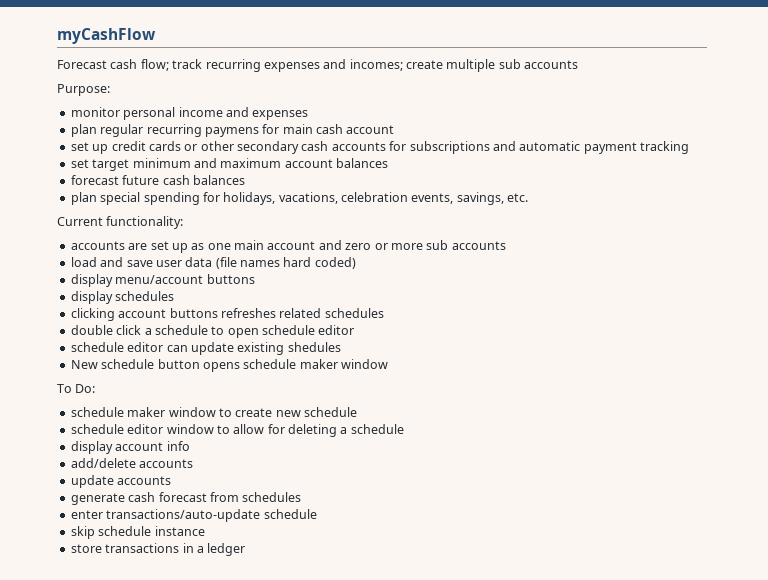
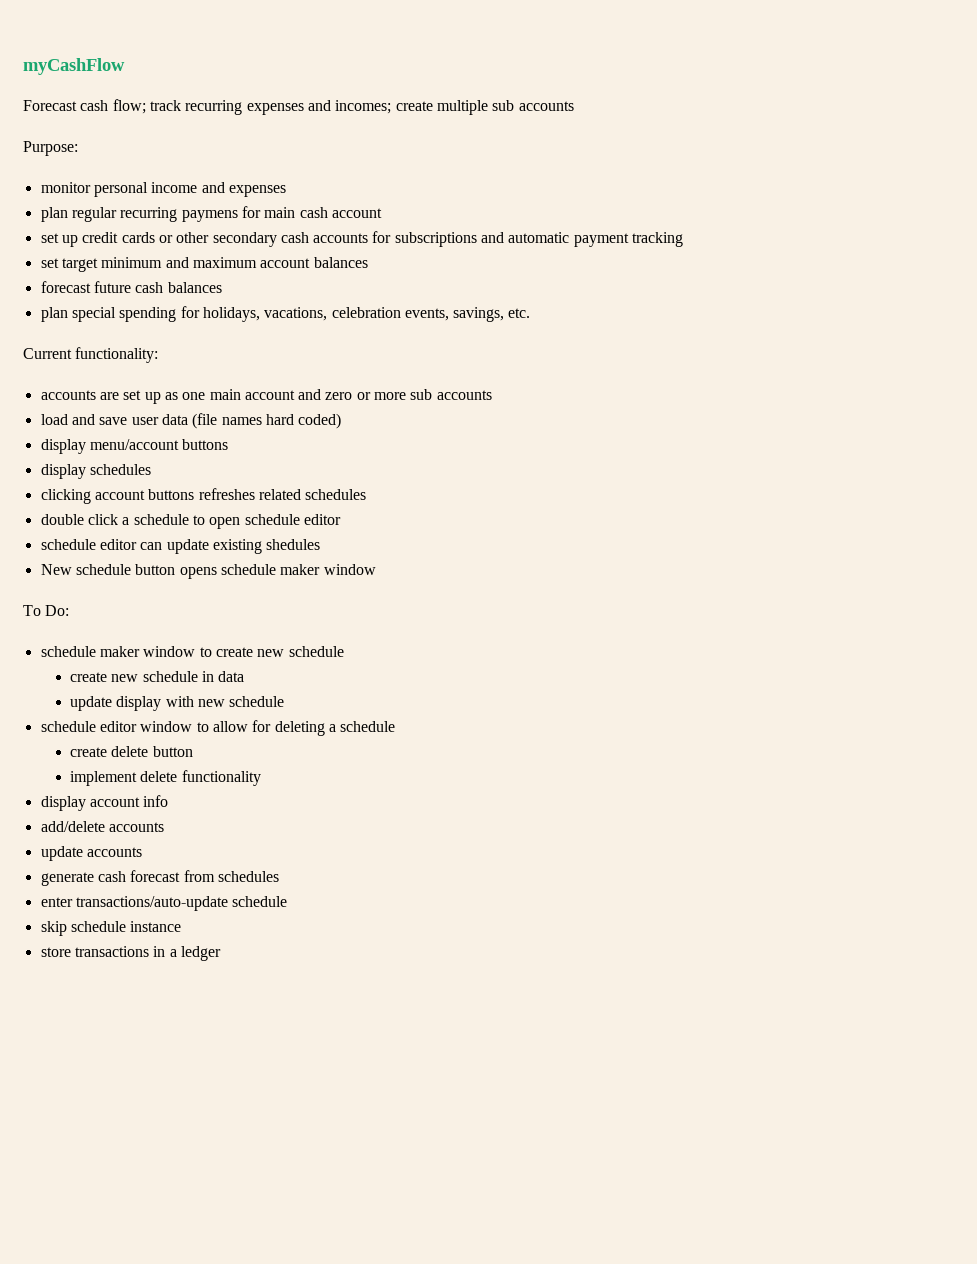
(357, 412) none -> [70,671,245,682] [70,696,285,711] // create new schedule in data // update display with new schedule
(404, 429) none -> [70,746,193,757] [70,770,261,786] // create delete button // implement delete functionality

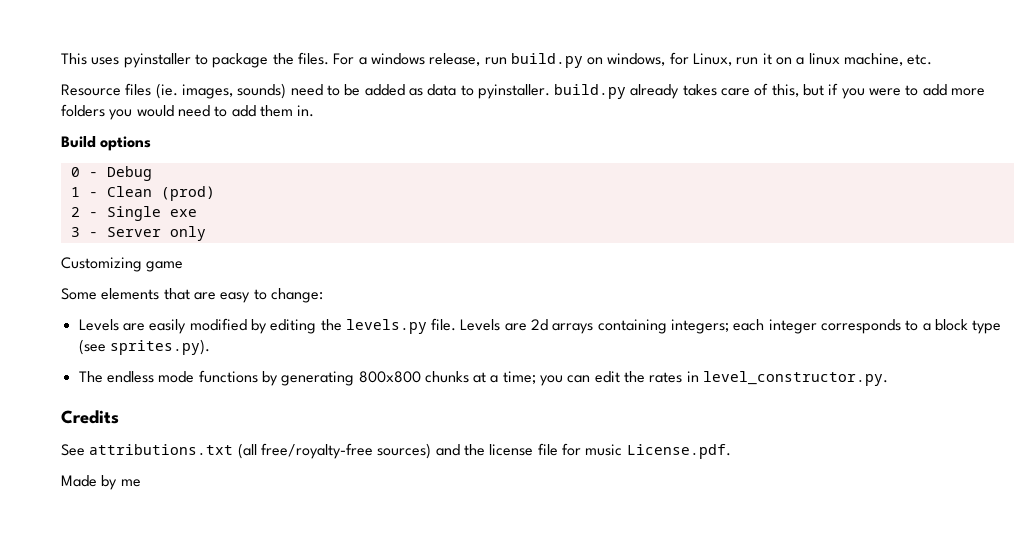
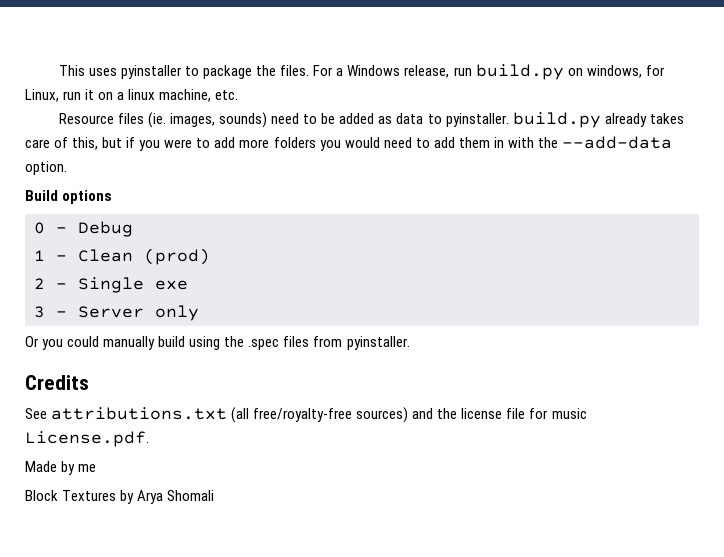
[370,53,425,65] windows -> [347,65,401,76] Windows
[297,105,315,117] in. -> [493,136,673,149] [25,161,67,175] in with the --add-data option.
[61,257,184,272] [61,288,323,303] [78,318,1002,334] [78,339,210,355] [78,370,889,386] Customizing game // Some elements that are easy to change: // Levels are easily modified by editing the levels.py file. Levels are 2d arrays containing integers; each integer corresponds to a block type (see sprites.py). // The endless mode functions by generating 800x800 chunks at a time; you can edit the rates in level_constructor.py. -> [25,336,410,350] Or you could manually build using the .spec files from pyinstaller.
(141, 483) none -> [25,490,215,504] // Block Textures by Arya Shomali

▸ Aim of the task
Out of the material above, select every line that holds the string "create".

▸ Response area
(357, 412) none -> [70,671,245,682] [70,696,285,711] // create new schedule in data // update display with new schedule
(404, 429) none -> [70,746,193,757] [70,770,261,786] // create delete button // implement delete functionality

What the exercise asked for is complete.